Writing in MIT Tech Review, Talking Heads frontman David Byrne points out the secret and, in retrospect, obvious driving force behind tech: it reduces the often awkward and unreliable process of dealing with people, so you can buy music without asking friends for recommendations, take a cab without talking to a dispatcher, buy your groceries without speaking with a clerk, and get your money out of the bank without seeing a teller.

Byrne describes the pros and cons of getting humans out of the loop. If you’re a socially awkward person who struggles with small chat, these platforms can be a real relief; when automation replaces a human in a task that requires robotic, relentless precision with a robotic, relentless robot, it’s generally positive.

(Byrne doesn’t mention that automation also theoretically frees people from drudge work — but this is only a benefit if the former drudges get to share in automation’s dividends, and are not discarded as economically irrelevant roadkill)

But then he gets into the downsides: polarizing filter bubbles; social isolation; and the elimination of the often useful emotional dimension from decisions made by unemotional algorithms.

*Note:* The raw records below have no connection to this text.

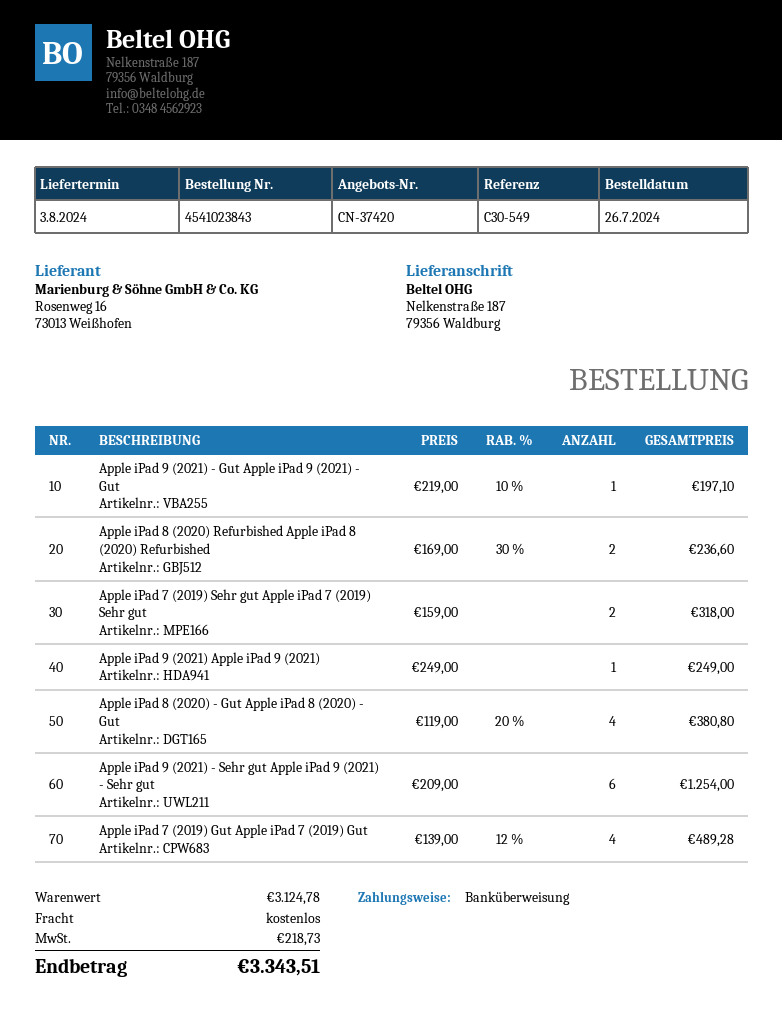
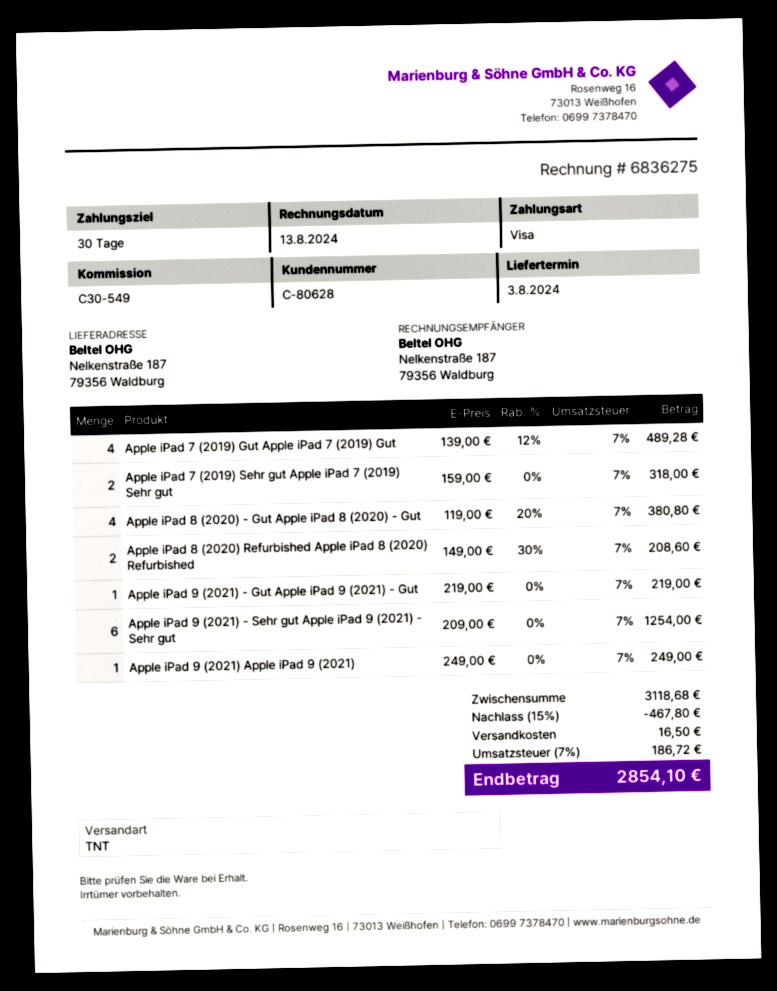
payment method: bank transfer -> Visa
Apple iPad 9 (2021) - Gut Apple iPad 9 (2021) - Gut: 1 x 219.00 - 10% = 197.10 -> 1 x 219.00 = 219.00
Apple iPad 8 (2020) Refurbished Apple iPad 8 (2020) Refurbished: 2 x 169.00 - 30% = 236.60 -> 2 x 149.00 - 30% = 208.60
subtotal: 3124.78 -> 3118.68
discount: none -> 15% = 467.80
shipping: 0.00 -> 16.50
tax: 218.73 -> 186.72
total: 3343.51 -> 2854.10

I think that Byrne is missing another nuance when he talks about social isolation and filter bubbles: the companies that create social media platforms optimize them for “engagement” (which can be measured) and not by “pleasure,” “satisfaction,” “utility” etc. They’re all designing engagement-maximizing slot machines, and there’s nothing that says they couldn’t be designing marketplaces of ideas, meditation chambers, or deliberative systems.


On the other hand, there was a lot of early TV talk about the power of boob-tubes to education, inform and entertain — but the major use-case remains A&E: Asses and Explosions.

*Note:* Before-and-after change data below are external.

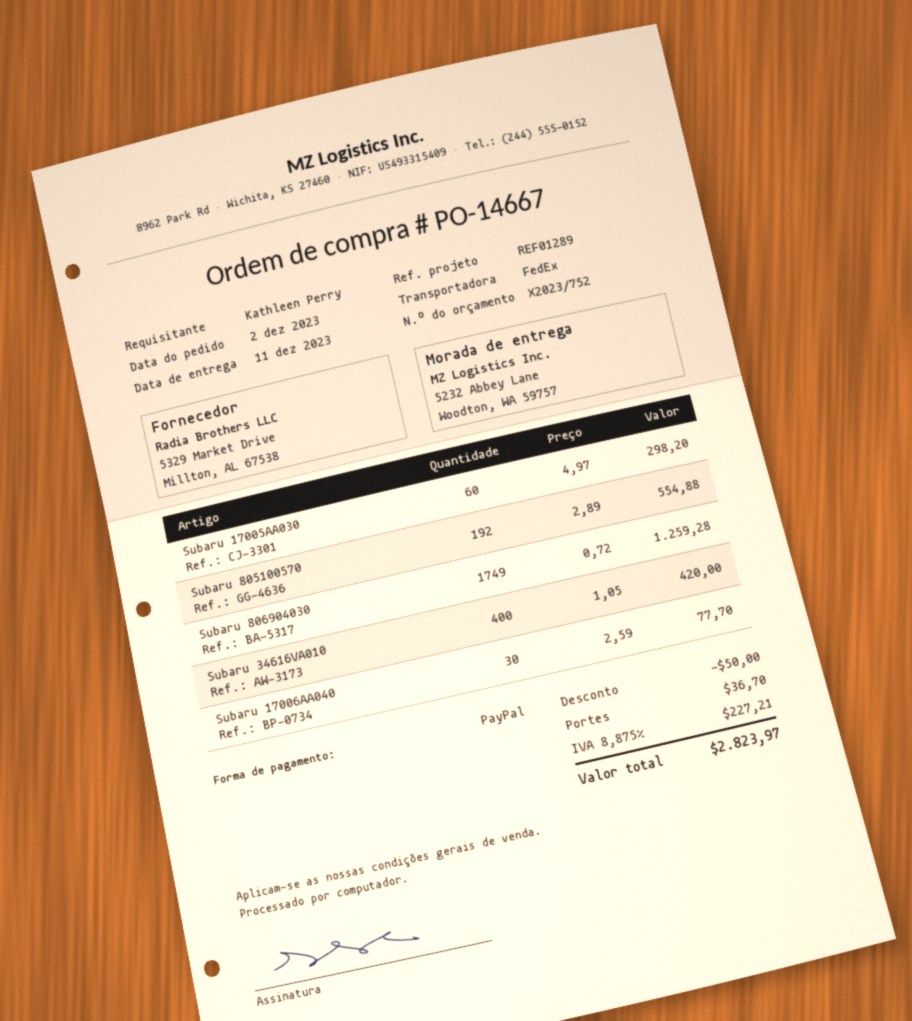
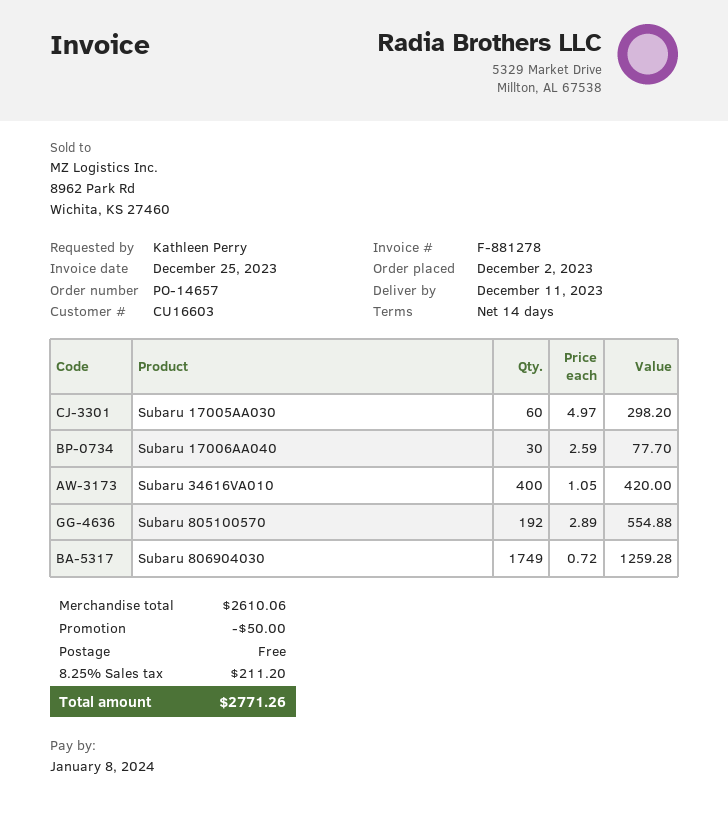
order number: PO-14667 -> PO-14657
shipping: 36.70 -> 0.00
tax: 8.875% = 227.21 -> 8.25% = 211.20
total: 2823.97 -> 2771.26

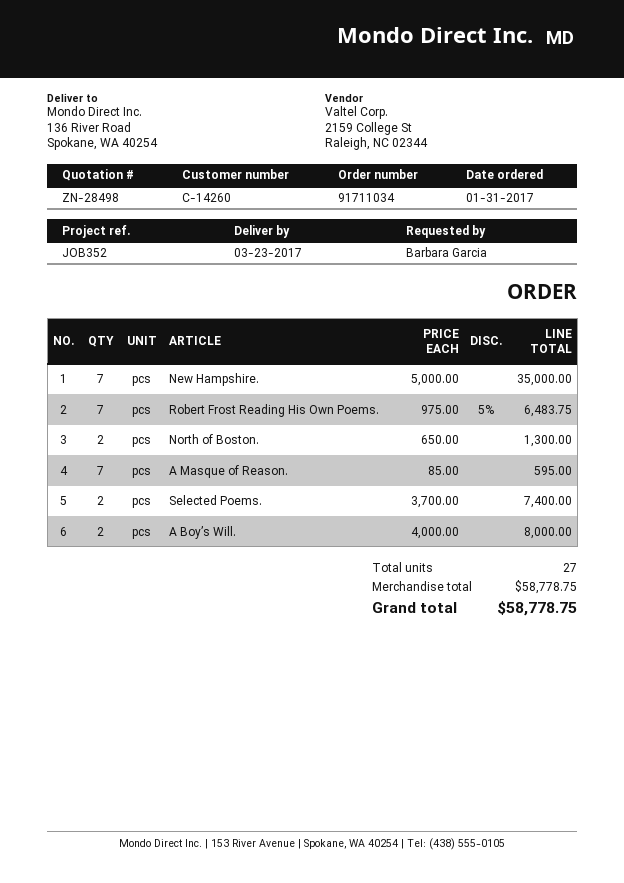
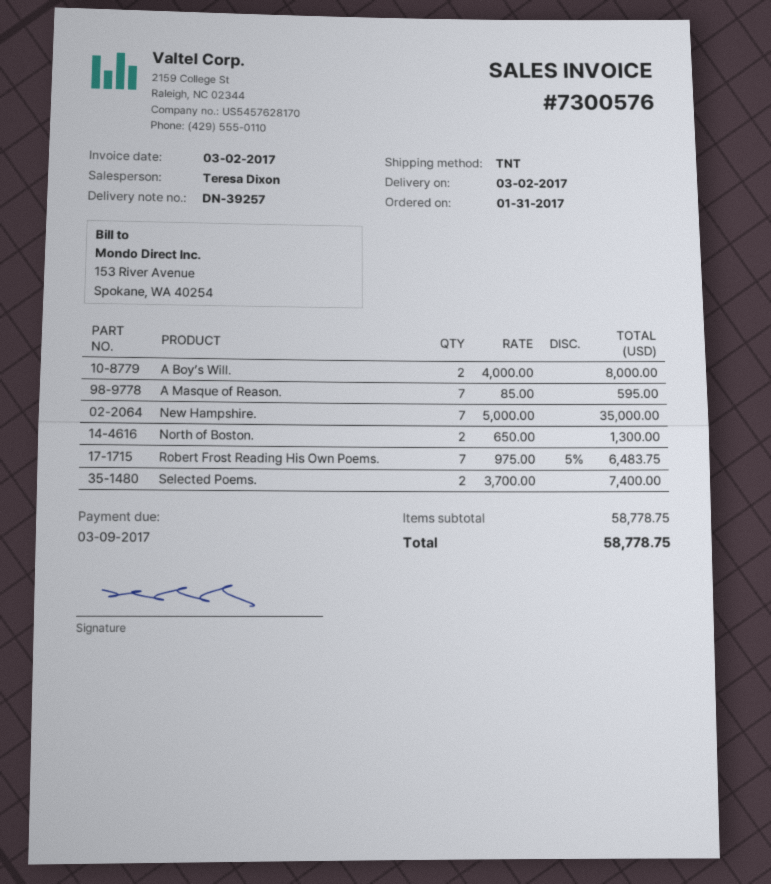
delivery date: 2017-03-23 -> 2017-03-02

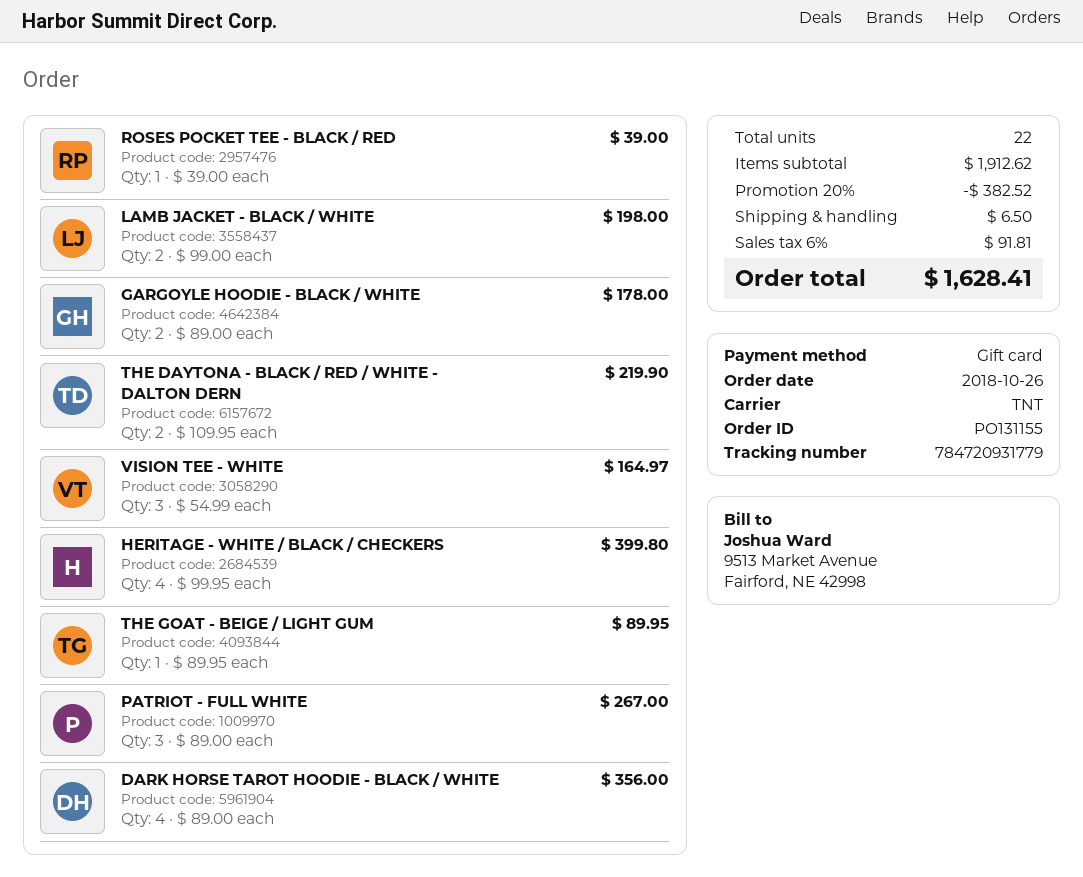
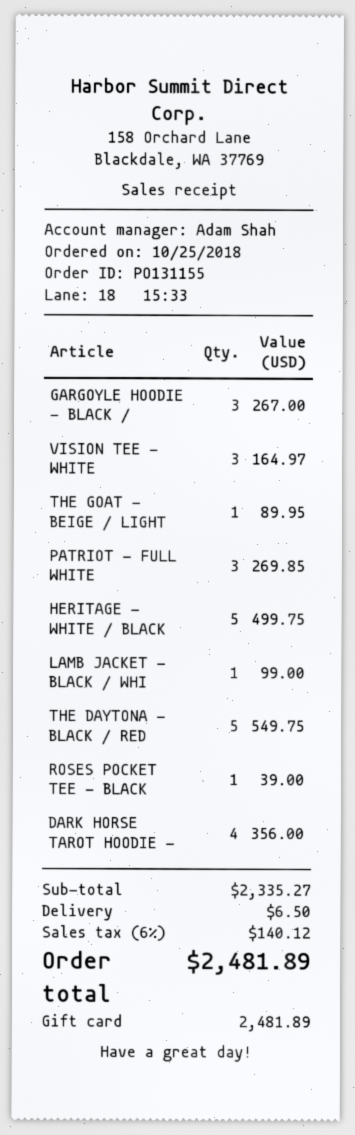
order date: 2018-10-26 -> 2018-10-25
LAMB JACKET - BLACK / WHITE: 2 for 198.00 -> 1 for 99.00
GARGOYLE HOODIE - BLACK / WHITE: 2 for 178.00 -> 3 for 267.00
THE DAYTONA - BLACK / RED / WHITE - DALTON DERN: 2 for 219.90 -> 5 for 549.75
HERITAGE - WHITE / BLACK / CHECKERS: 4 for 399.80 -> 5 for 499.75
PATRIOT - FULL WHITE: 3 for 267.00 -> 3 for 269.85
subtotal: 1912.62 -> 2335.27
discount: 20% = 382.52 -> none
tax: 6% = 91.81 -> 6% = 140.12
total: 1628.41 -> 2481.89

Humans are capricious, erratic, emotional, irrational, and biased in what sometimes seem like counterproductive ways. It often seems that our quick-thinking and selfish nature will be our downfall. There are, it would seem, lots of reasons why getting humans out of the equation in many aspects of life might be a good thing.

But I’d argue that while our various irrational tendencies might seem like liabilities, many of those attributes actually work in our favor. Many of our emotional responses have evolved over millennia, and they are based on the probability that they will, more likely than not, offer the best way to deal with a situation.


Eliminating the Human

[David Byrne/MIT Technology Review]


(via Beyond the Beyond)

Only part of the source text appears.